Subword Neural Machine Translation
==================================
This repository contains preprocessing scripts to segment text into subword
units. The primary purpose is to facilitate the reproduction of our experiments
on Neural Machine Translation with subword units (see below for reference).
INSTALLATION
------------
install via pip (from PyPI):
pip install subword-nmt
install via pip (from Github):
pip install https://github.com/rsennrich/subword-nmt/archive/master.zip
alternatively, clone this repository; the scripts are executable stand-alone.
USAGE INSTRUCTIONS
------------------
Check the individual files for usage instructions.

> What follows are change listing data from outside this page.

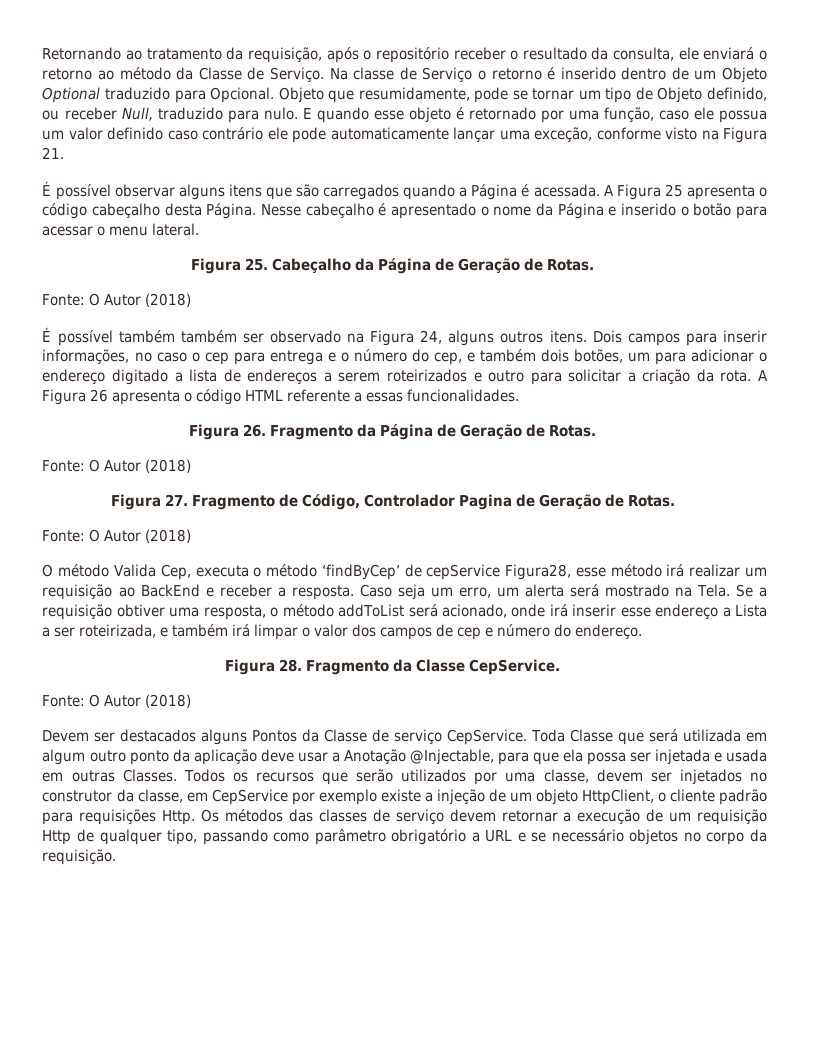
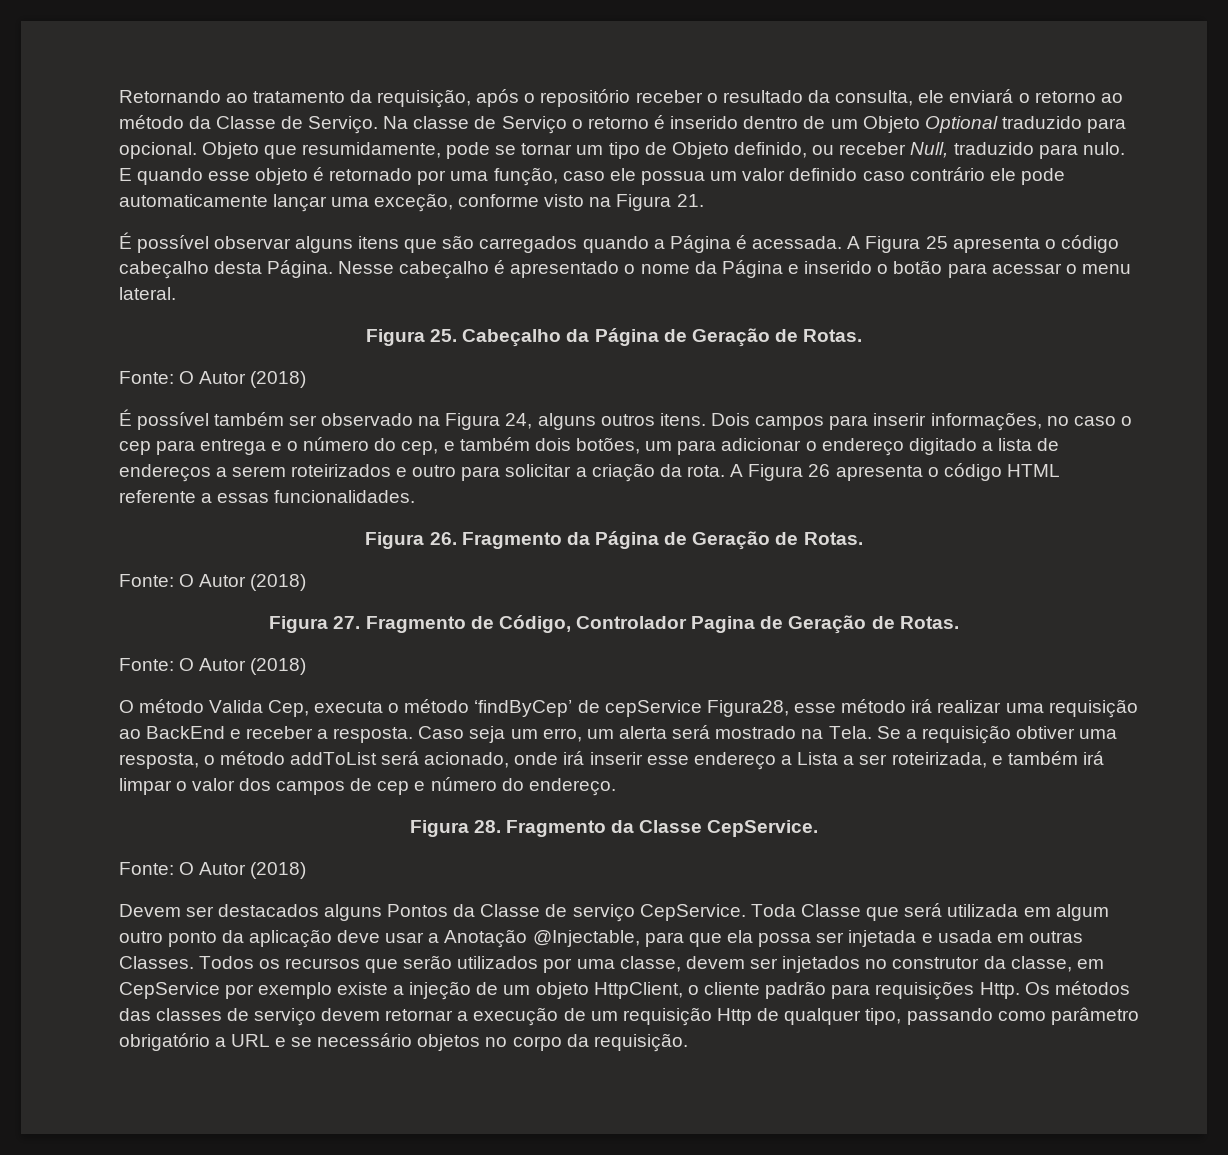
- Na classe de Serviço o retorno é inserido dentro de um Objeto Optional traduzido para Opcional.
+ Na classe de Serviço o retorno é inserido dentro de um Objeto Optional traduzido para opcional.
- É possível também também ser observado na Figura 24, alguns outros itens.
+ É possível também ser observado na Figura 24, alguns outros itens.
- O método Valida Cep, executa o método ‘findByCep’ de cepService Figura28, esse método irá realizar um requisição ao BackEnd e receber a resposta.
+ O método Valida Cep, executa o método ‘findByCep’ de cepService Figura28, esse método irá realizar uma requisição ao BackEnd e receber a resposta.

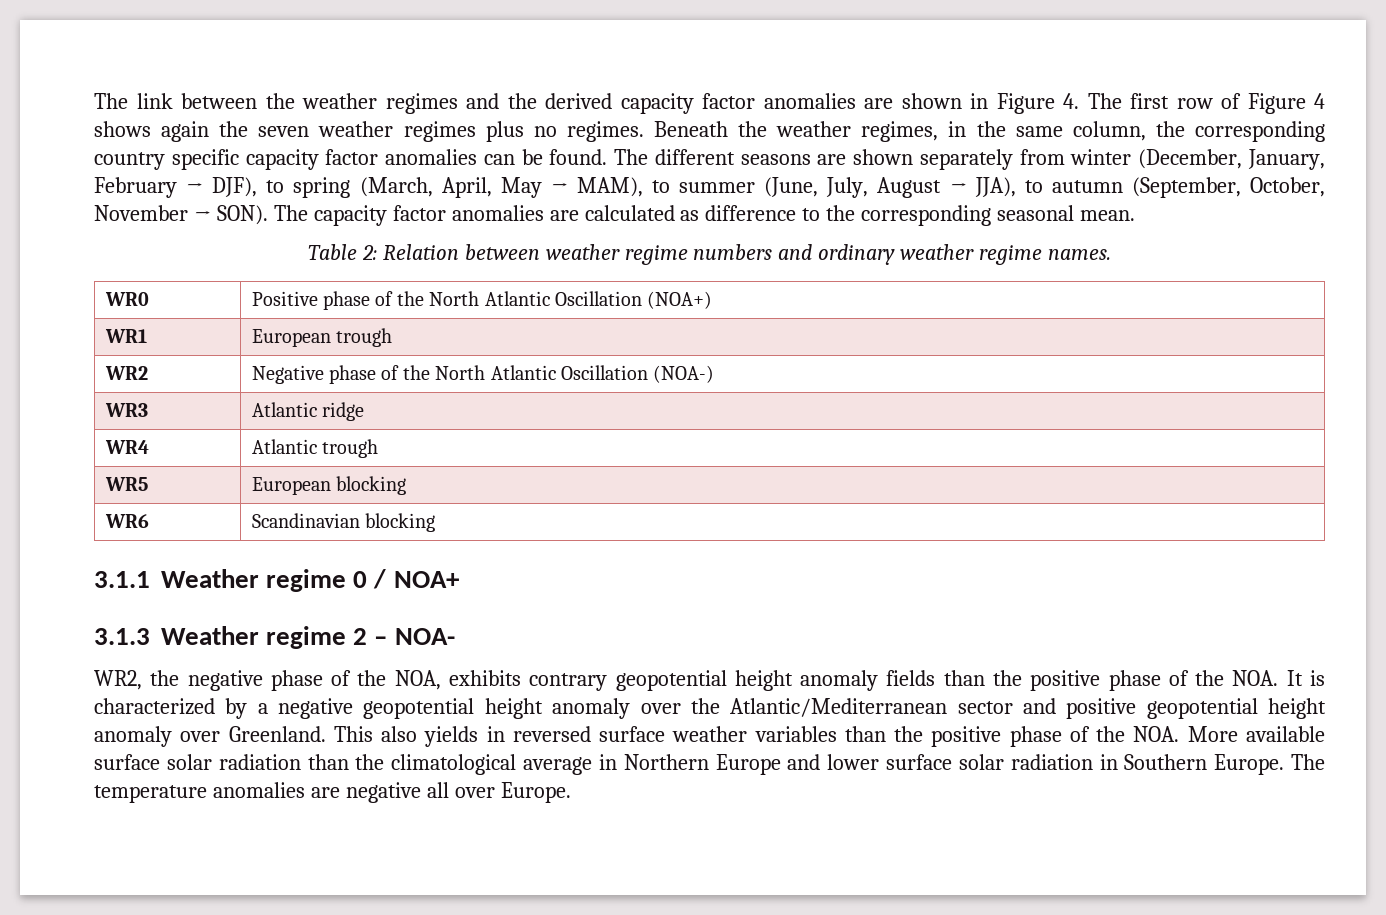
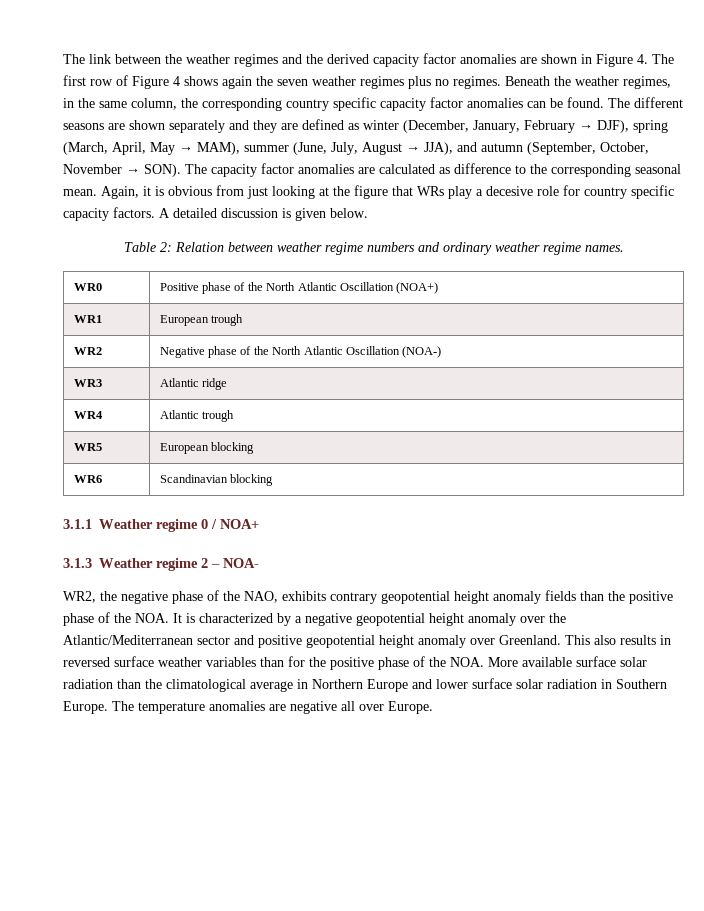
- The different seasons are shown separately from winter (December, January, February → DJF), to spring (March, April, May → MAM), to summer (June, July, August → JJA), to autumn (September, October, November → SON).
+ The different seasons are shown separately and they are defined as winter (December, January, February → DJF), spring (March, April, May → MAM), summer (June, July, August → JJA), and autumn (September, October, November → SON).
+ Again, it is obvious from just looking at the figure that WRs play a decesive role for country specific capacity factors. A detailed discussion is given below.
- WR2, the negative phase of the NOA, exhibits contrary geopotential height anomaly fields than the positive phase of the NOA. It is characterized by a negative geopotential height anomaly over the Atlantic/Mediterranean sector and positive geopotential height anomaly over Greenland.
+ WR2, the negative phase of the NAO, exhibits contrary geopotential height anomaly fields than the positive phase of the NOA. It is characterized by a negative geopotential height anomaly over the Atlantic/Mediterranean sector and positive geopotential height anomaly over Greenland.
- This also yields in reversed surface weather variables than the positive phase of the NOA. More available surface solar radiation than the climatological average in Northern Europe and lower surface solar radiation in Southern Europe.
+ This also results in reversed surface weather variables than for the positive phase of the NOA. More available surface solar radiation than the climatological average in Northern Europe and lower surface solar radiation in Southern Europe.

To apply byte pair encoding to word segmentation, invoke these commands:
subword-nmt learn-bpe -s {num_operations} < {train_file} > {codes_file}
subword-nmt apply-bpe -c {codes_file} < {test_file} > {out_file}
To segment rare words into character n-grams, do the following:
subword-nmt get-vocab --train_file {train_file} --vocab_file {vocab_file}
subword-nmt segment-char-ngrams --vocab {vocab_file} -n {order} --shortlist {size} < {test_file} > {out_file}
The original segmentation can be restored with a simple replacement:
sed -r 's/(@@ )|(@@ ?$)//g'
If you cloned the repository and did not install a package, you can also run the individual commands as scripts:
./subword_nmt/learn_bpe.py -s {num_operations} < {train_file} > {codes_file}
BEST PRACTICE ADVICE FOR BYTE PAIR ENCODING IN NMT
--------------------------------------------------
We found that for languages that share an alphabet, learning BPE on the
concatenation of the (two or more) involved languages increases the consistency
of segmentation, and reduces the problem of inserting/deleting characters when
copying/transliterating names.
However, this introduces undesirable edge cases in that a word may be segmented
in a way that has only been observed in the other language, and is thus unknown
at test time. To prevent this, `apply_bpe.py` accepts a `--vocabulary` and a
`--vocabulary-threshold` option so that the script will only produce symbols
which also appear in the vocabulary (with at least some frequency).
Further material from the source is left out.